▶ **Revision comparison data**:
•••••

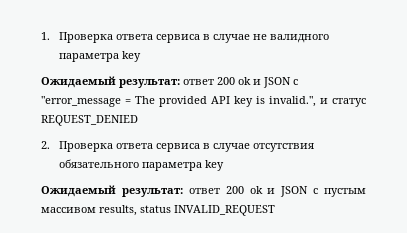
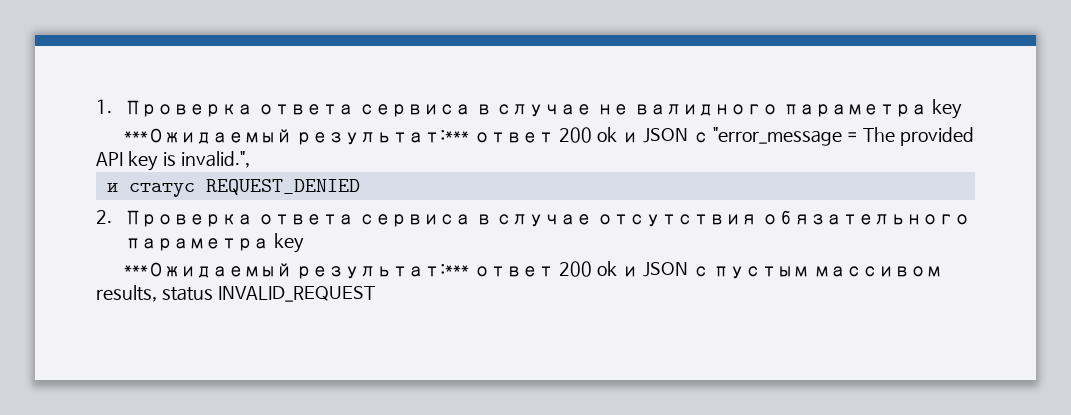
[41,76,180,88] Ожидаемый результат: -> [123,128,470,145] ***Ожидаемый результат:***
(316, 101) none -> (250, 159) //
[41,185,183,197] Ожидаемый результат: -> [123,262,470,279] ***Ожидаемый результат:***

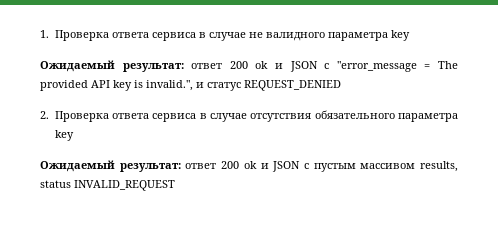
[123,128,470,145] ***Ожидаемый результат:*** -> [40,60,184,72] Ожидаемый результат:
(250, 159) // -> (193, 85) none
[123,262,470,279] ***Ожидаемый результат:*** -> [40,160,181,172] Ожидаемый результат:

•••••

▶ **TASK DETAILS**:
Which of the lines above include the string "none"? Pick them out and copy them.

▶ **TASK OUTPUT**:
(316, 101) none -> (250, 159) //
(250, 159) // -> (193, 85) none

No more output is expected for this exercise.